LOI SUR L’EMPLOI : QUELQUES MODIFICATIONS EN VUE, NOTAMMENT SUR LA MOBILITE (AFP)

Conférence de presse, mardi 26 mars, à l’Assemblée nationale

PARIS, 26 mars 2013 (AFP)

Le projet de loi sur l’emploi connaîtra quelques modifications en commission à l’Assemblée, notamment pour mieux « encadrer la mobilité interne » dans les entreprises ou pour améliorer encore l’accès à une mutuelle, ont indiqué mardi plusieurs députés PS.

Il s’agit, via les amendements socialistes, « d’avancer sur le chemin de crête qui consiste à être loyal aux signataires de l’accord sur la sécurisation du travail tout en prenant en compte les inquiétudes des non-signataires. Nous avons par exemple travaillé à encadrer la mobilité interne aux entreprises afin qu’elle soit compatible avec la vie personnelle et familiale en termes de temps de transport », explique le rapporteur du texte, le député PS des Hauts-de-Seine Jean-Marc Germain, dans un entretien aux Echos.

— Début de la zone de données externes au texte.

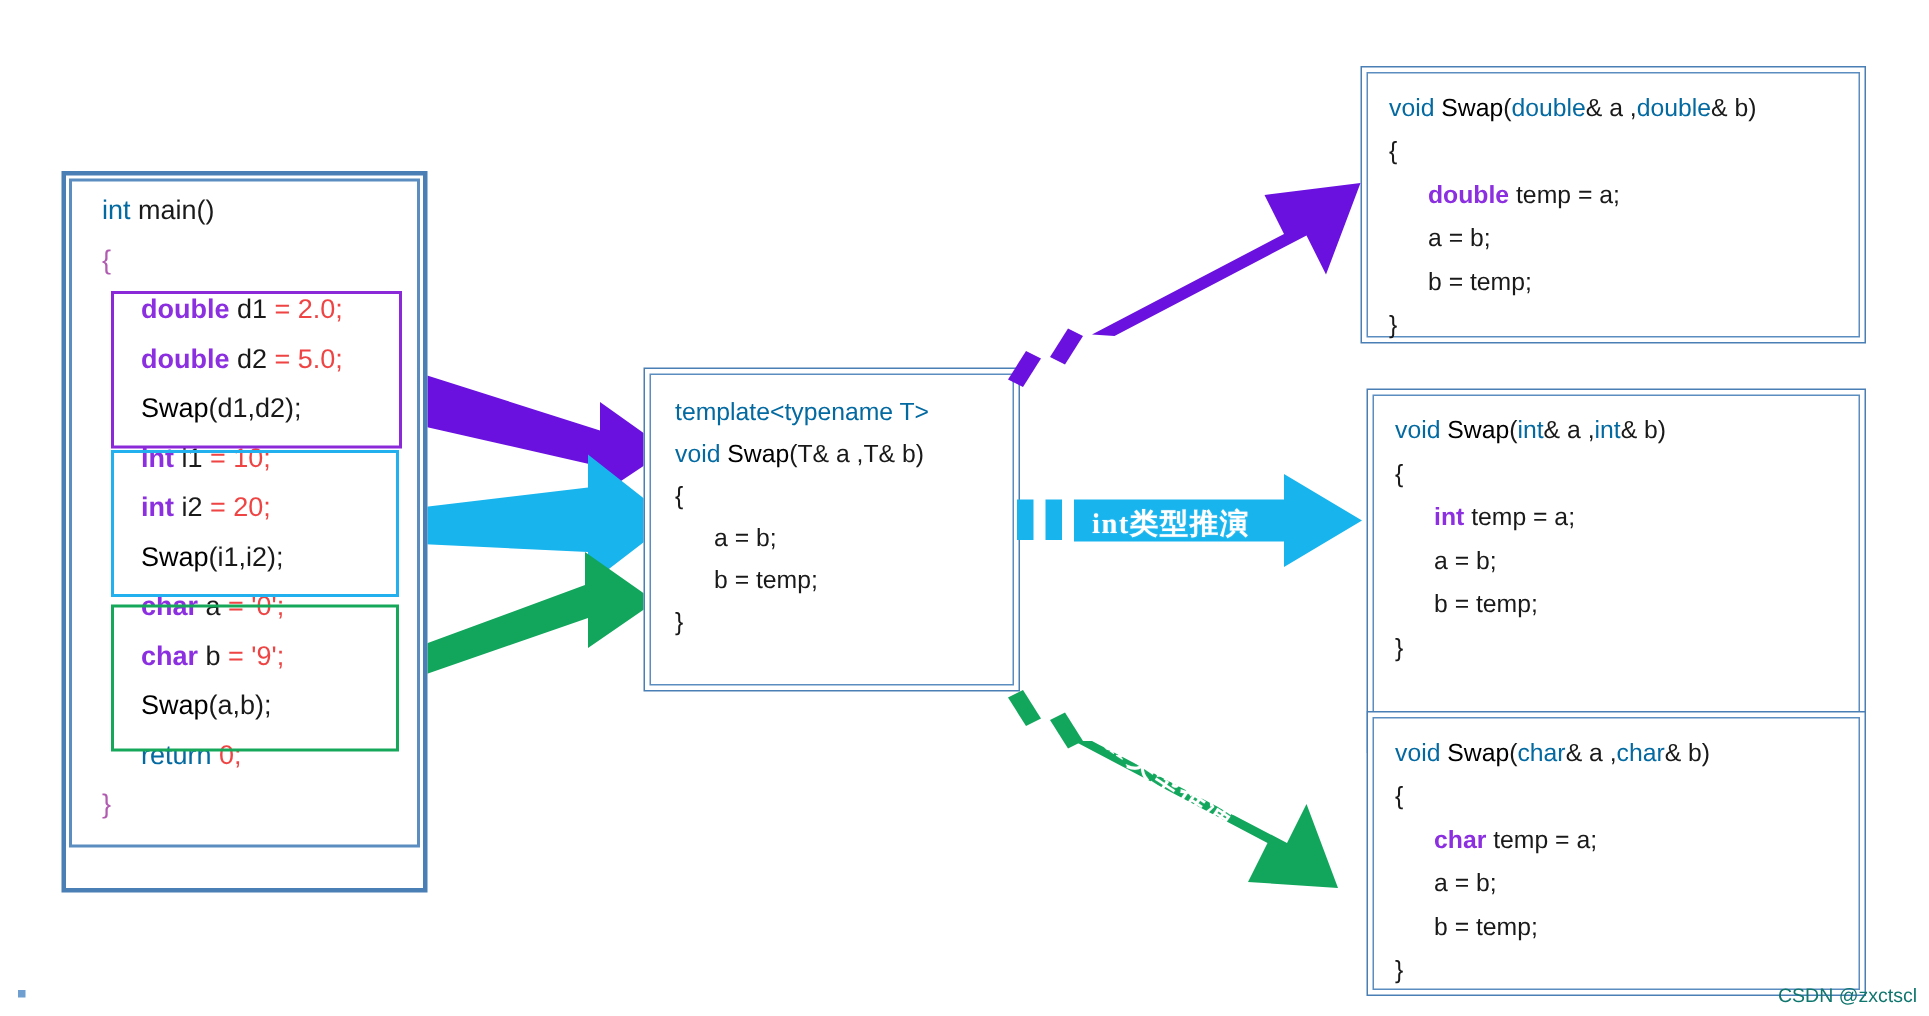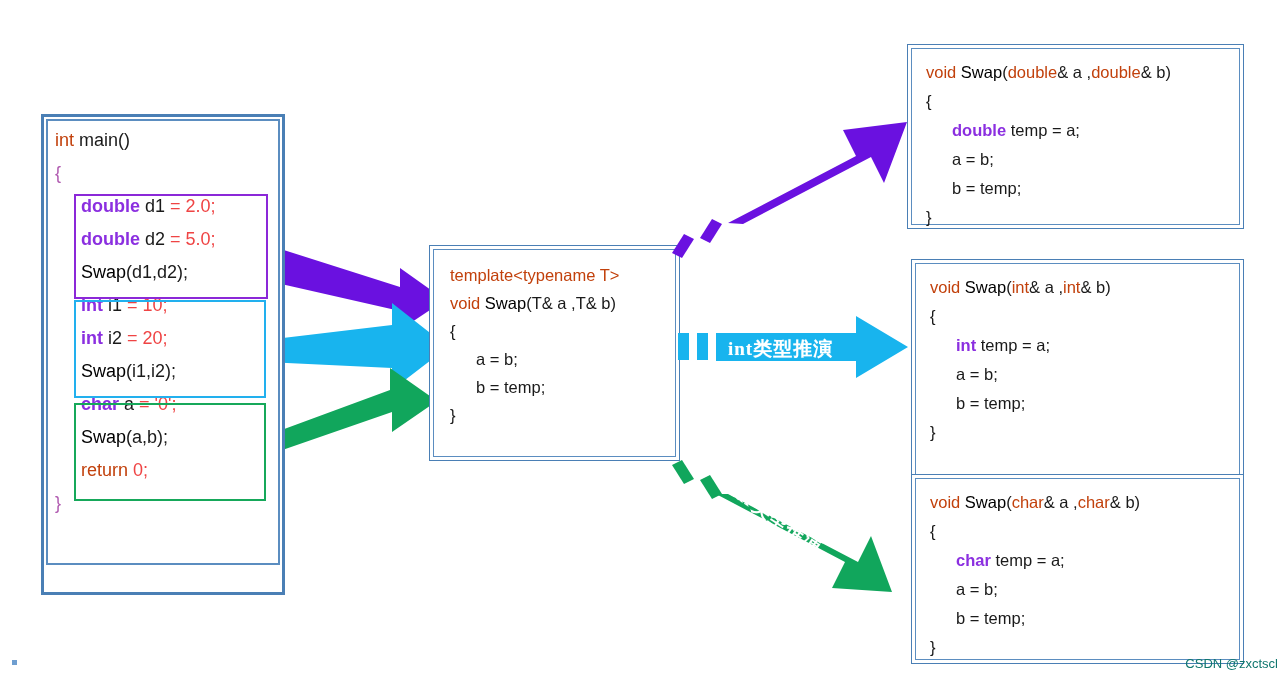--- a/index.html
+++ b/index.html
@@ -43,21 +43,21 @@
     white-space: pre;
     font-family: "Liberation Sans", sans-serif;
     font-size: 17px;
     line-height: 29px;
     color: #1a1a1a;
     letter-spacing: 0px;
   }
   .ind1 { padding-left: 26px; }
 
   
-  .kw   { color: #c2410c; }          
+  .kw   { color: #0369a1; }          
   .kw2  { color: #8b2fe0; font-weight: bold; }
   .fn   { color: #000000; }          
   .num  { color: #ef4444; }          
   .pl   { color: #1a1a1a; }          
   .br   { color: #b05ab0; }          
   .brb  { color: #1a1a1a; }
 
   
   #main-frame {
     position: absolute;
@@ -72,21 +72,21 @@
     position: absolute;
     left: 46px; top: 119px;
     width: 234px; height: 446px;
     border: 2px solid #5b8dc0;
     background: #ffffff;
     box-sizing: border-box;
     z-index: 5;
   }
   #main-code {
     position: absolute;
-    left: 55px; top: 124px;
+    left: 68px; top: 124px;
     width: 226px; height: 438px;
     z-index: 6;
   }
   #main-code .line { font-size: 18px; line-height: 33px; }
 
   
   .hlblock {
     position: absolute;
     box-sizing: border-box;
     background: transparent;
@@ -206,20 +206,21 @@
 
     <div class="line ind1"><span class="kw2">double</span><span class="pl"> d1 </span><span class="num">= 2.0;</span></div>
     <div class="line ind1"><span class="kw2">double</span><span class="pl"> d2 </span><span class="num">= 5.0;</span></div>
     <div class="line ind1"><span class="fn">Swap</span><span class="pl">(d1,d2);</span></div>
 
     <div class="line ind1"><span class="kw2">int</span><span class="pl"> i1 </span><span class="num">= 10;</span></div>
     <div class="line ind1"><span class="kw2">int</span><span class="pl"> i2 </span><span class="num">= 20;</span></div>
     <div class="line ind1"><span class="fn">Swap</span><span class="pl">(i1,i2);</span></div>
 
     <div class="line ind1"><span class="kw2">char</span><span class="pl"> a </span><span class="num">= '0';</span></div>
+    <div class="line ind1"><span class="kw2">char</span><span class="pl"> b </span><span class="num">= '9';</span></div>
     <div class="line ind1"><span class="fn">Swap</span><span class="pl">(a,b);</span></div>
 
     <div class="line ind1"><span class="kw">return</span><span class="num"> 0;</span></div>
     <div class="line br">}</div>
   </div>
 
   <div class="hlblock" id="blk-double"></div>
   <div class="hlblock" id="blk-int"></div>
   <div class="hlblock" id="blk-char"></div>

Plus de 400 amendements au projet de loi de sécurisation de l’emploi transposant l’accord signé le 11 janvier ont été déposés jusqu’alors, en comptant les amendements du rapporteur, a précisé à l’AFP une source parlementaire.
« Les amendements socialistes, discutés avec les partenaires sociaux signataires et non signataires de l’accord, ont pour objectif de clarifier un certain nombre de flous », comme sur l’accès élargi à une complémentaire santé, a indiqué lors d’une conférence de presse l’une des porte-parole du groupe PS, Annick Lepetit.

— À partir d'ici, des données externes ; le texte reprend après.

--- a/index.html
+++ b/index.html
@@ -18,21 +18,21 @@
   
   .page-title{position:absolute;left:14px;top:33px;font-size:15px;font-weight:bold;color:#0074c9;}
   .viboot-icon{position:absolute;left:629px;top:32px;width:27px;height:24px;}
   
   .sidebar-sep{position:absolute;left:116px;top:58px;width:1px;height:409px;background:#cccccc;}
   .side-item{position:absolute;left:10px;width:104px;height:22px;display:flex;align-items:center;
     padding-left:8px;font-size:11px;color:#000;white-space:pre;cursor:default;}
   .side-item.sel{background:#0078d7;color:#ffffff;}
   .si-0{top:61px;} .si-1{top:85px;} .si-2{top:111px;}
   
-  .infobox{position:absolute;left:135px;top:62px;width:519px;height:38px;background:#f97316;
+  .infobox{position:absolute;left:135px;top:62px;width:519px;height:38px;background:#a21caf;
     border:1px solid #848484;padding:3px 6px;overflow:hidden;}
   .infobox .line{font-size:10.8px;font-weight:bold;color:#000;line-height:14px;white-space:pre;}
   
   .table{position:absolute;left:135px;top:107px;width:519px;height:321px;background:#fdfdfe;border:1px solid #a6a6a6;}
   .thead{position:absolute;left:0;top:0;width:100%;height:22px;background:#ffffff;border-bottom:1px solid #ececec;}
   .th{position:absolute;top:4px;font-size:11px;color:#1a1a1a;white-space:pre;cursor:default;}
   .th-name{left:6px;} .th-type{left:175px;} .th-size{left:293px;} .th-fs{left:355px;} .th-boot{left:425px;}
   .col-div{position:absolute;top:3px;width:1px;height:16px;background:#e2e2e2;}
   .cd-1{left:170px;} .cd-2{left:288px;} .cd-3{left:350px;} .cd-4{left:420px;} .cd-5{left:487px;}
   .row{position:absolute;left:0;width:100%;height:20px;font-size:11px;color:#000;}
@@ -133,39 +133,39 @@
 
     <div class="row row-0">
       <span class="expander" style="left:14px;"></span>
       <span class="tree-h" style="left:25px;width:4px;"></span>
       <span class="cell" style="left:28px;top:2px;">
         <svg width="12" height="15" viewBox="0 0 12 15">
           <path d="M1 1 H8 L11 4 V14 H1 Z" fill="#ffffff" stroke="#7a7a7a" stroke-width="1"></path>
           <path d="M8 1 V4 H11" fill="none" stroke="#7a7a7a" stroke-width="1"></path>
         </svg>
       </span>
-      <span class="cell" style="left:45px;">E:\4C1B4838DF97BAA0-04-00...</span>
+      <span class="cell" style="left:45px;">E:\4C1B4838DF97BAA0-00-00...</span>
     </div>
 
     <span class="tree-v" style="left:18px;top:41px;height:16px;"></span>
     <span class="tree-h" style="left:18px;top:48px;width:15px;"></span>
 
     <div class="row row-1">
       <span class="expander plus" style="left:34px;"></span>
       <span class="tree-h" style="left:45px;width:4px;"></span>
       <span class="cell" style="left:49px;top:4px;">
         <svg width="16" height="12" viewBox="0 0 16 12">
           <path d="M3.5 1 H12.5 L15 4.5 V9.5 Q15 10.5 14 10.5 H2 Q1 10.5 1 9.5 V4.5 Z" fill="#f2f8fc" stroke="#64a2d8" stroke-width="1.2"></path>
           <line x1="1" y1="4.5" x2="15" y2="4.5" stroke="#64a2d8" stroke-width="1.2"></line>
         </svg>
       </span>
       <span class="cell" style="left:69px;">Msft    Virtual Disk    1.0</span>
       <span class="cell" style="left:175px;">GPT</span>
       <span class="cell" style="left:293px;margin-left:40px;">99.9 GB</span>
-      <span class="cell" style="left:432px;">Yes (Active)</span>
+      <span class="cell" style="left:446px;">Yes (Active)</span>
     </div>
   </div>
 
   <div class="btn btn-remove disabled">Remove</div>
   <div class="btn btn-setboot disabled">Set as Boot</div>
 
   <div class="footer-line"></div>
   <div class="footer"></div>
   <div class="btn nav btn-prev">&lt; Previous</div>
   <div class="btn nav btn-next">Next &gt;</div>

Les socialistes veulent aussi « renforcer la protection des salaires dans le cadre des accords pour le maintien de l’emploi, en permettant aux entreprises de bénéficier d’aides relatives au chômage partiel et en interdisant les baisses pour les rémunérations les plus basses », a indiqué M. Germain aux Echos.
A ses yeux, rendre impossible les accords pour le maintien de l’emploi dans les entreprises qui versent des dividendes à leurs actionnaires, comme le souhaitent certains députés socialistes, est « un débat légitime » qui aura lieu « au sein du groupe PS et dans l’hémicycle ».

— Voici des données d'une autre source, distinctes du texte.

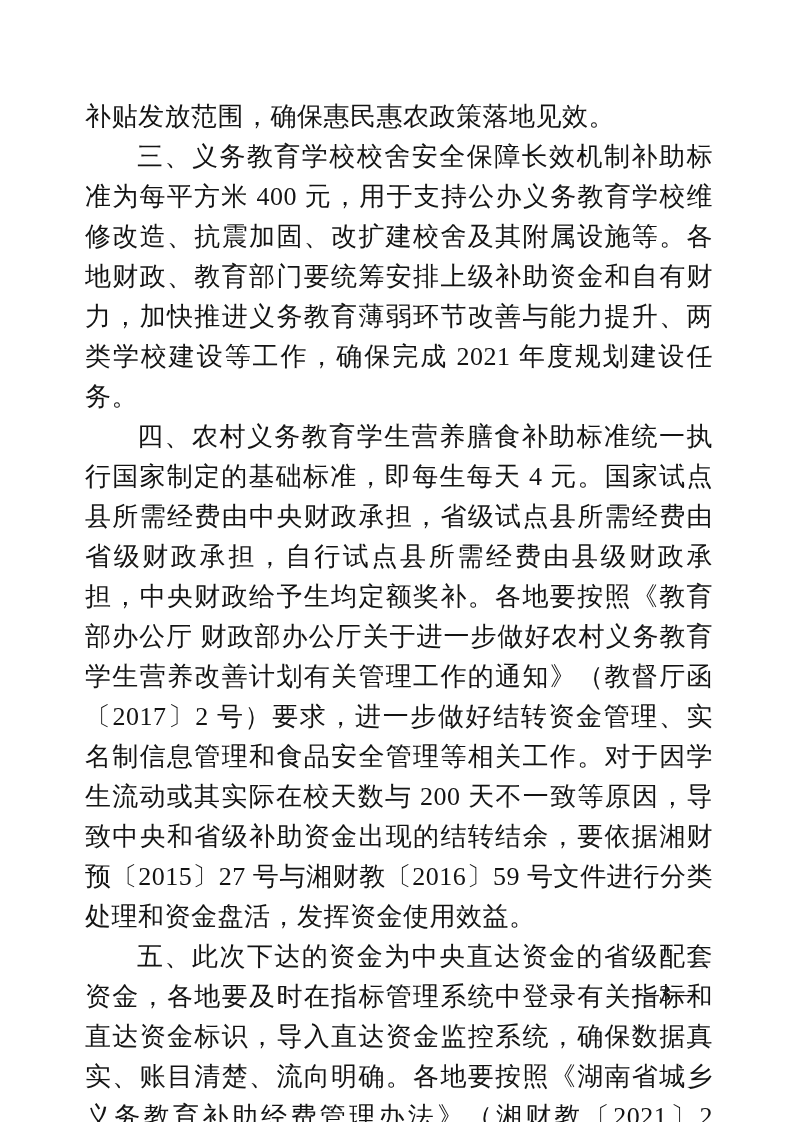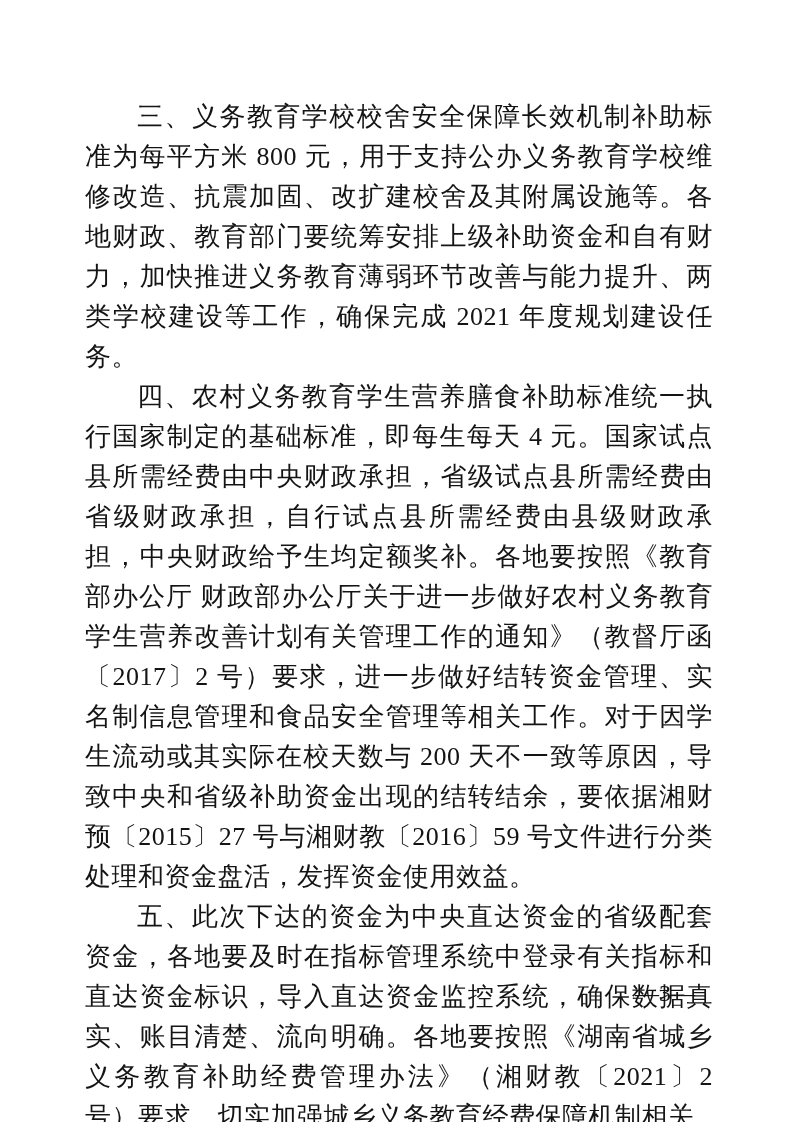--- a/index.html
+++ b/index.html
@@ -42,18 +42,19 @@
     font-size: 24px;
     line-height: 30px;
     color: #141414;
   }
 </style>
 </head>
 <body>
 
 <div class="page">
   <div class="content">
-    <p class="para">三、义务教育学校校舍安全保障长效机制补助标准为每平方米 800 元，用于支持公办义务教育学校维修改造、抗震加固、改扩建校舍及其附属设施等。各地财政、教育部门要统筹安排上级补助资金和自有财力，加快推进义务教育薄弱环节改善与能力提升、两类学校建设等工作，确保完成 2021 年度规划建设任务。</p>
+    <p class="para no-indent">补贴发放范围，确保惠民惠农政策落地见效。</p>
+    <p class="para">三、义务教育学校校舍安全保障长效机制补助标准为每平方米 400 元，用于支持公办义务教育学校维修改造、抗震加固、改扩建校舍及其附属设施等。各地财政、教育部门要统筹安排上级补助资金和自有财力，加快推进义务教育薄弱环节改善与能力提升、两类学校建设等工作，确保完成 2021 年度规划建设任务。</p>
     <p class="para">四、农村义务教育学生营养膳食补助标准统一执行国家制定的基础标准，即每生每天 4 元。国家试点县所需经费由中央财政承担，省级试点县所需经费由省级财政承担，自行试点县所需经费由县级财政承担，中央财政给予生均定额奖补。各地要按照《教育部办公厅 财政部办公厅关于进一步做好农村义务教育学生营养改善计划有关管理工作的通知》（教督厅函〔2017〕2 号）要求，进一步做好结转资金管理、实名制信息管理和食品安全管理等相关工作。对于因学生流动或其实际在校天数与 200 天不一致等原因，导致中央和省级补助资金出现的结转结余，要依据湘财预〔2015〕27 号与湘财教〔2016〕59 号文件进行分类处理和资金盘活，发挥资金使用效益。</p>
     <p class="para">五、此次下达的资金为中央直达资金的省级配套资金，各地要及时在指标管理系统中登录有关指标和直达资金标识，导入直达资金监控系统，确保数据真实、账目清楚、流向明确。各地要按照《湖南省城乡义务教育补助经费管理办法》（湘财教〔2021〕2 号）要求，切实加强城乡义务教育经费保障机制相关</p>
   </div>
   <div class="page-number">—3—</div>
 </div>
 
 </body></html>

Il a mis en avant le « premier pas » que constitue le dépôt d’amendements prévoyant que les dirigeants et les actionnaires contribuent à hauteur de leurs moyens quand des efforts sont demandés aux salariés.
Au nombre des sujets nourrissant des « discussions avec le gouvernement », Thierry Mandon, l’un des porte-parole du groupe PS, a également évoqué dans les couloirs « le nombre de représentants des salariés au conseil d’administration, la majoration des heures complémentaires à 25%, les accords d’entreprise pour savoir s’ils doivent être majoritaires ou à 30%, la nature du contrôle exercé par l’administration en cas de licenciement pour déterminer s’il porte sur les procédures seulement ou sur le contenu du plan de licenciement, donc le motif économique ».
Quant à la promesse de François Hollande de pénaliser les licenciements boursiers, M. Germain a affirmé qu’elle était respectée avec le projet de loi qui donne le pouvoir à l’administration, à travers la nouvelle responsabilité d’homologuer les plans sociaux, d’exiger des entreprises des mesures de reclassement et de réindustrialisation proportionnées aux moyens de l’entreprise.
« L’Etat pourra ainsi renchérir le coût des licenciements boursiers au point, espérons-le, de les dissuader », a poursuivi M. Germain.
Au-delà des amendements examinés en commission mardi et mercredi, plusieurs autres éventuels changements au projet de loi seront discutés dans l’hémicycle.